4. Use the pictures in the reader to elicit vocabulary
Before reading each page, elicit as much vocabulary from the pictures as you can. Point to the pictures and ask what they show. This allows you to elicit or teach much of the vocabulary used in the content of the story.
5. Ask for predictions
Always have your students make predictions throughout the story, so there is continuous interest in what is happening. Ask what students think will happen based on the pictures. Ask what they think will happen next in the story. Ask why they think certain things are happening. Keep a conversation going by getting your students to make guesses.
6. Elicit additional information
Ask as many questions as you can using the pictures, and try and use different question types (e.g. wh questions, yes/no questions). Here are some ideas for questions:
- Ask about the colors and weather in the pictures
- Ask what the characters in the pictures are doing
- Ask students to name items in the pictures beginning with letters of the alphabet (“Can you see anything beginning with B?”)
- Ask students personal questions based on the story (“Ben likes chocolate ice cream – How about you Miki? What flavor ice cream do you like?”)
- Ask students to point things out from the story in their classroom (“Can you point to a calculator in this room?”)
- Ask students if they can do the actions in the story (“Can you roar like a lion”?)
7. Encourage student reading
Depending on your students’ reading ability;
- strong readers can “help” the teacher to read, either by reading the words out loud together or by having individual students read a sentence each.
- have intermediate level students read target vocab. One way to encourage reading is to ask questions and get students to find answers in the text.
- beginning readers can practice letters, such as pointing to “b” and asking what letter and sound it makes. Then elicit other words with the “b” sound (e.g. bag, big, brown). This is a great way to reinforce any alphabet learning you are doing in the lesson.

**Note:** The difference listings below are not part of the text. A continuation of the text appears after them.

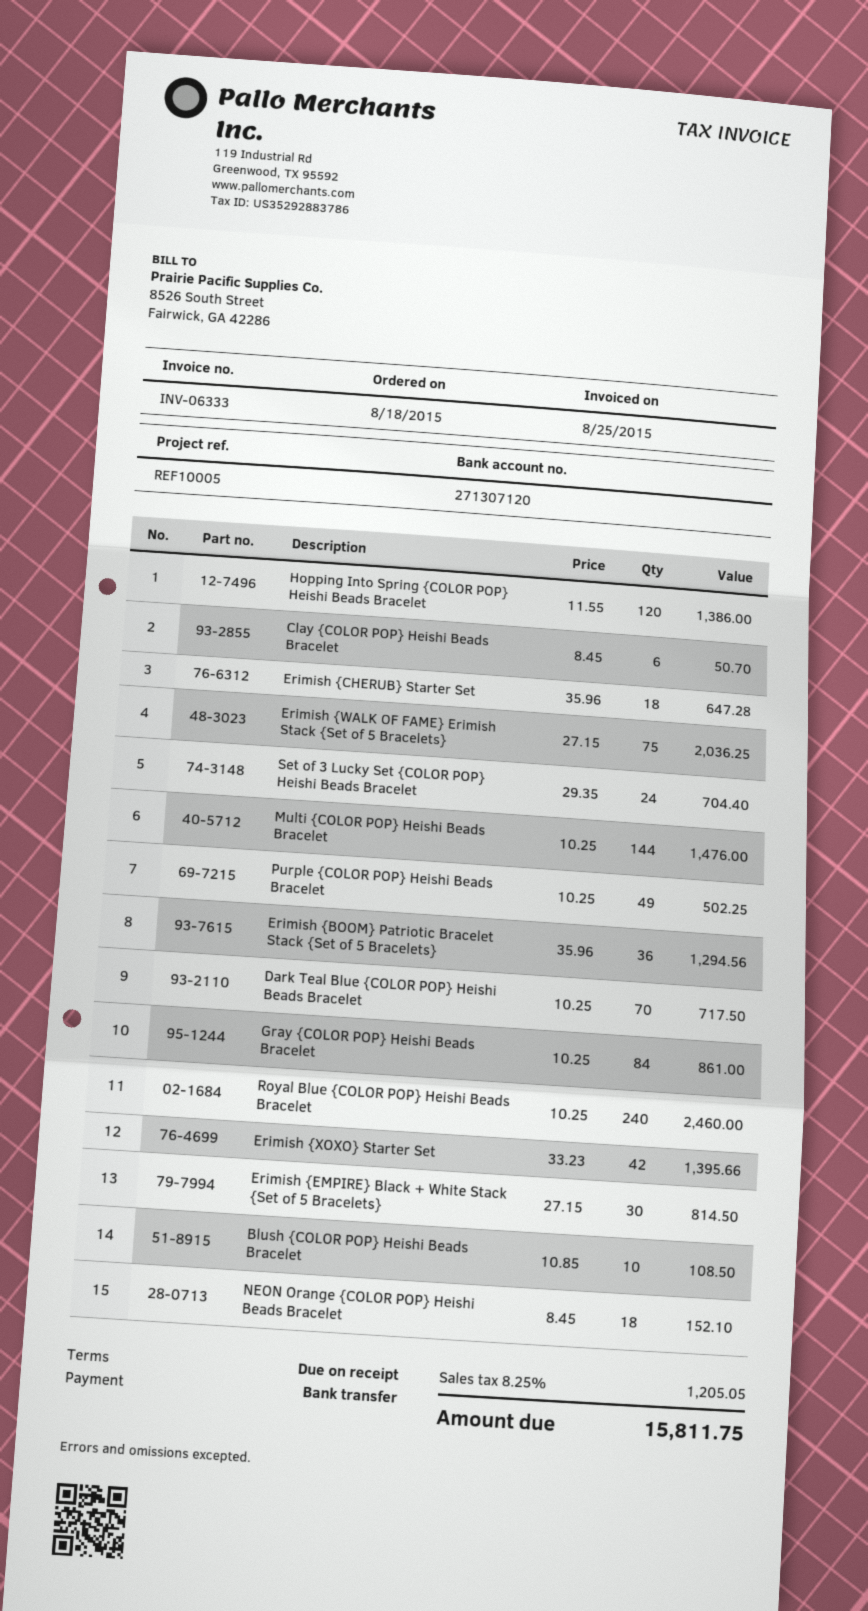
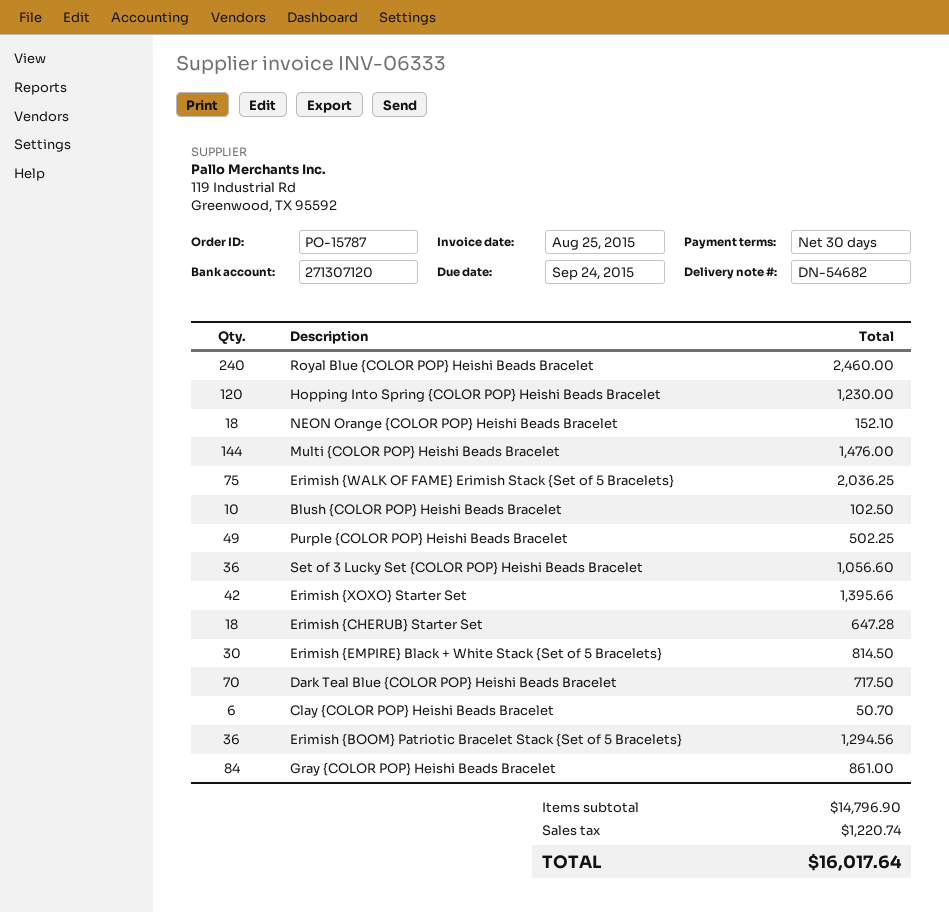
payment terms: on receipt -> 30 days
Hopping Into Spring {COLOR POP} Heishi Beads Bracelet: 120 for 1386.00 -> 120 for 1230.00
Set of 3 Lucky Set {COLOR POP} Heishi Beads Bracelet: 24 for 704.40 -> 36 for 1056.60
Blush {COLOR POP} Heishi Beads Bracelet: 10 for 108.50 -> 10 for 102.50
tax: 1205.05 -> 1220.74
total: 15811.75 -> 16017.64

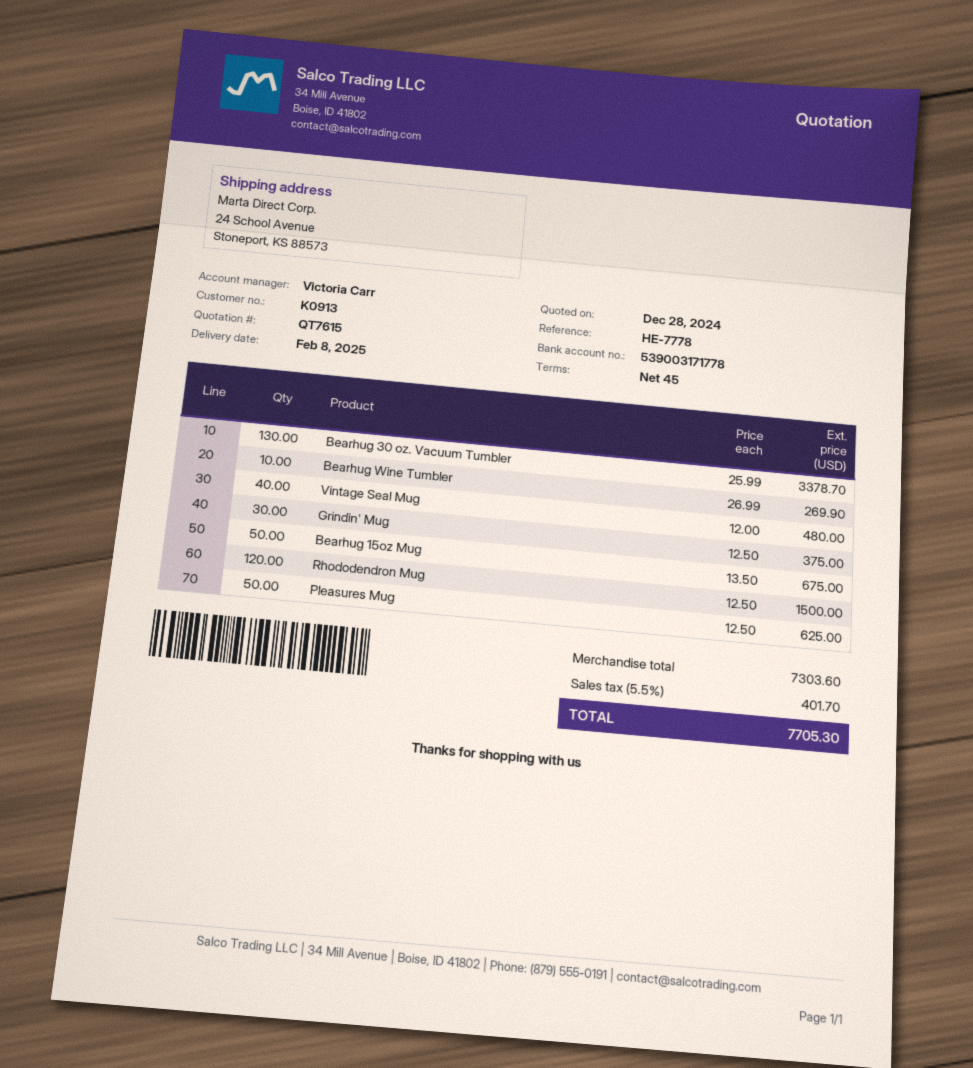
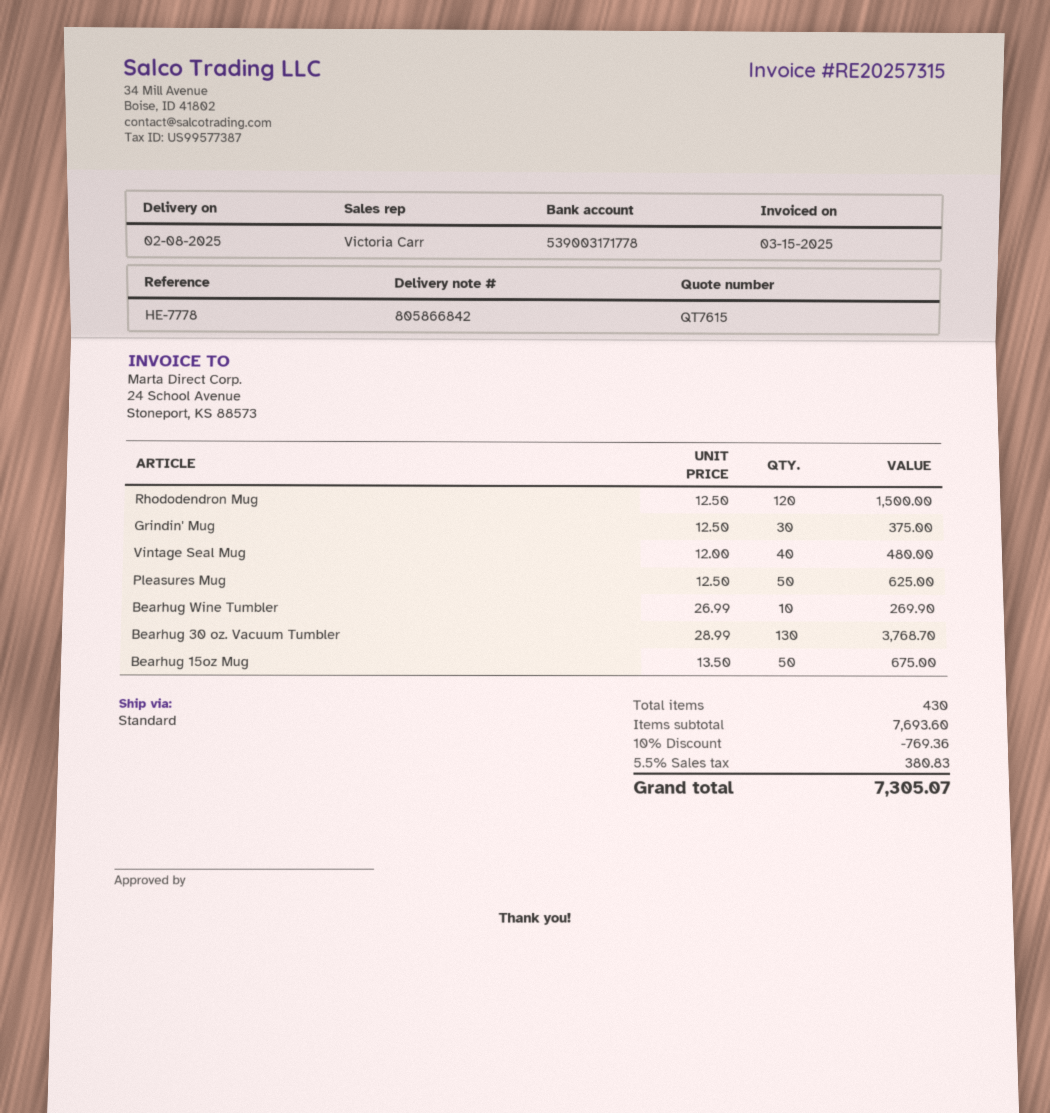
Bearhug 30 oz. Vacuum Tumbler: 130 x 25.99 = 3378.70 -> 130 x 28.99 = 3768.70
subtotal: 7303.60 -> 7693.60
discount: none -> 10% = 769.36
tax: 5.5% = 401.70 -> 5.5% = 380.83
total: 7705.30 -> 7305.07

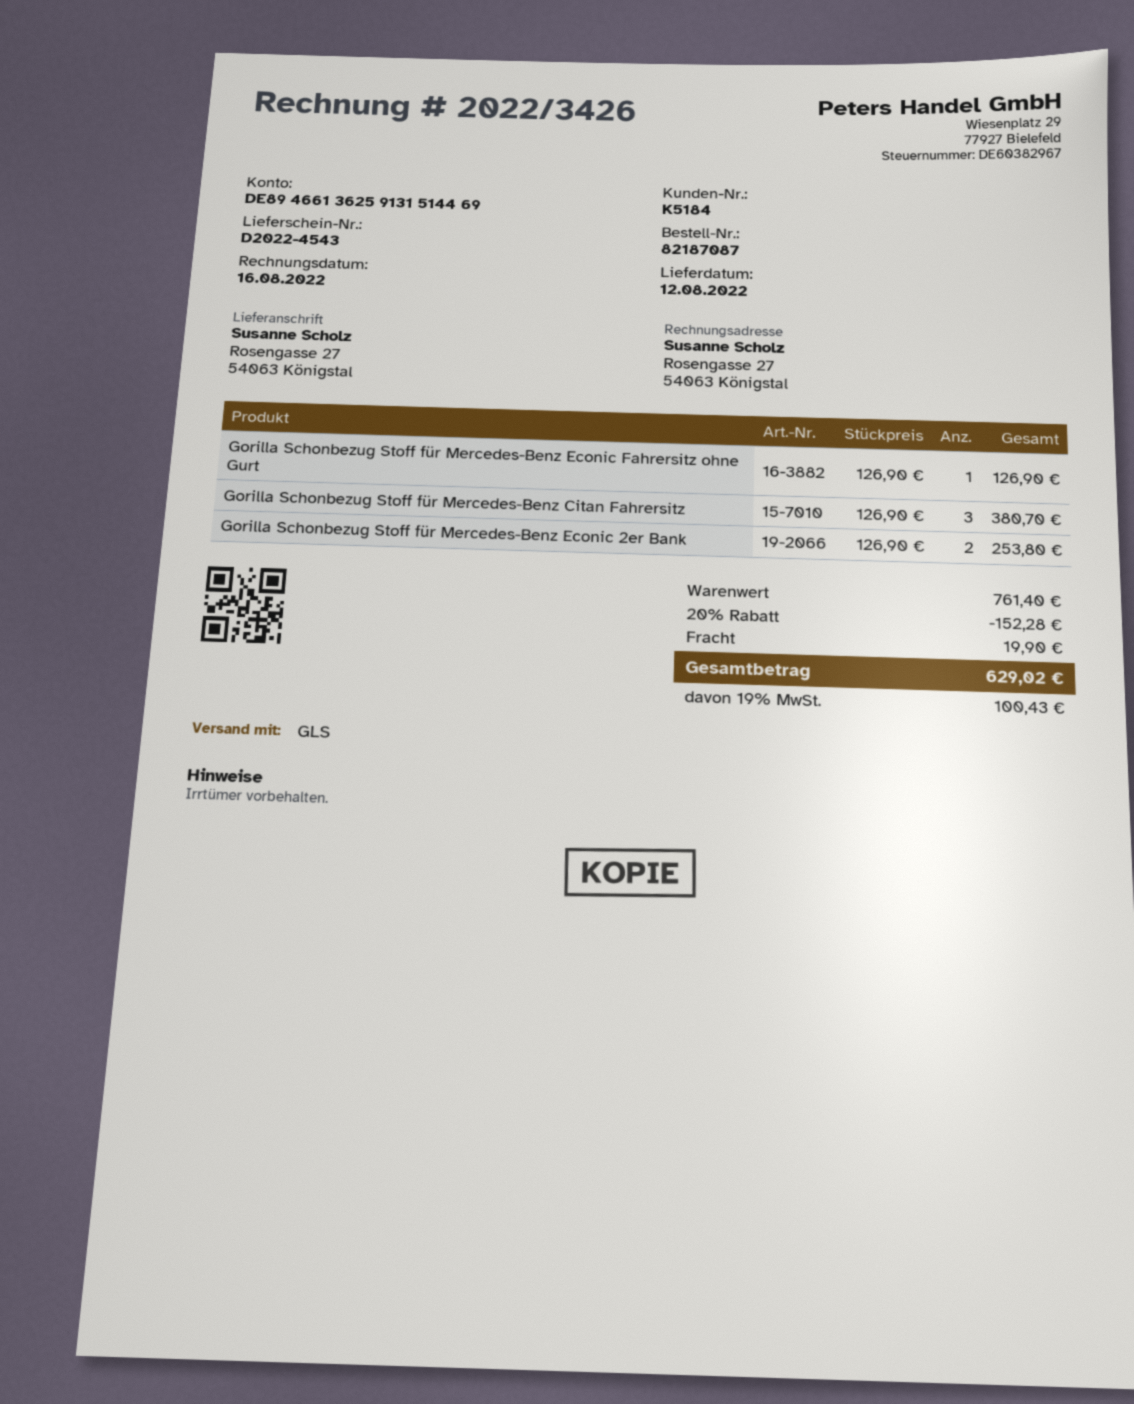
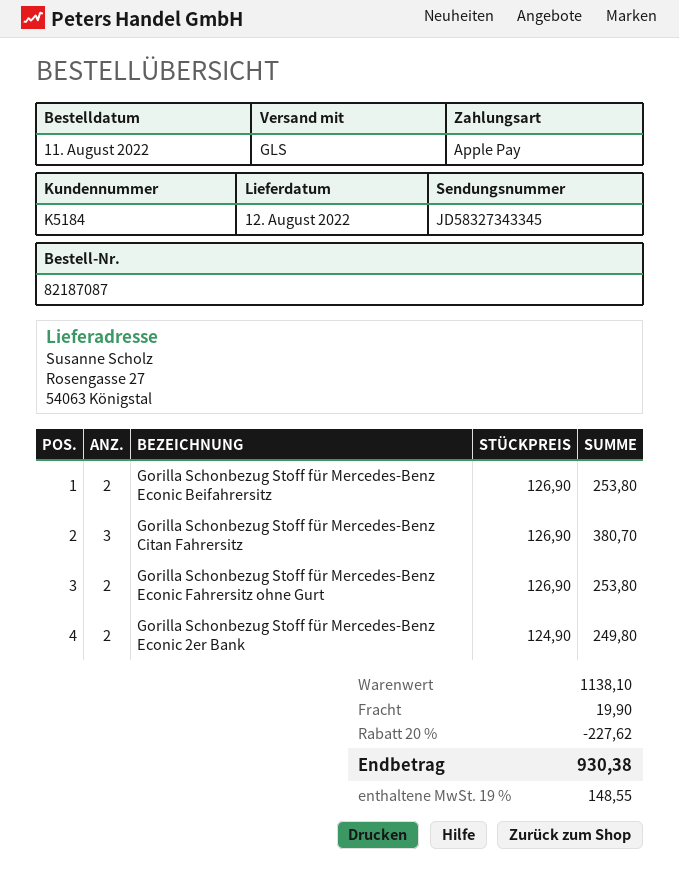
Gorilla Schonbezug Stoff für Mercedes-Benz Econic Fahrersitz ohne Gurt: 1 x 126.90 = 126.90 -> 2 x 126.90 = 253.80
Gorilla Schonbezug Stoff für Mercedes-Benz Econic 2er Bank: 2 x 126.90 = 253.80 -> 2 x 124.90 = 249.80
Gorilla Schonbezug Stoff für Mercedes-Benz Econic Beifahrersitz: none -> 2 x 126.90 = 253.80
subtotal: 761.40 -> 1138.10
discount: 20% = 152.28 -> 20% = 227.62
tax: 19% = 100.43 -> 19% = 148.55
total: 629.02 -> 930.38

8. Use classroom readers with small groups
If your students are able to read, after you have read to the class put them in small groups or pairs to read through the story. Each student takes a turn reading a sentence, paragraph or page.
9. Create a library
Having a library of readers means students can choose readers they have previously read in class as a review reading activity. It can be a simple bookshelf with all your readers. You can also assign readers for homework or extra reading practice. In this case, encourage the parents to read with their kids at home.
10. Have a follow-up activity
Reinforce new learning and check understanding by having a follow-up component to your lesson:
- create comprehension question worksheets (all our readers come with a worksheet).
- older students can write reviews on a reader that they have read. These reviews can be placed on the classroom walls or even included in your school magazine.
- have students draw a picture that summarizes the story, or a cartoon strip about the story.
- have students write a follow-up story.
- have students write comprehension questions and then have their classmates answer their questions.
- create “fill in the blanks” questions. Write key sentences on the board from the reader with a blank for target vocabulary. Students have to guess the missing words.
- have students create audio versions of the readers – record them onto a phone as they read. They will love hearing themselves back!
- have groups act out the story they have just read.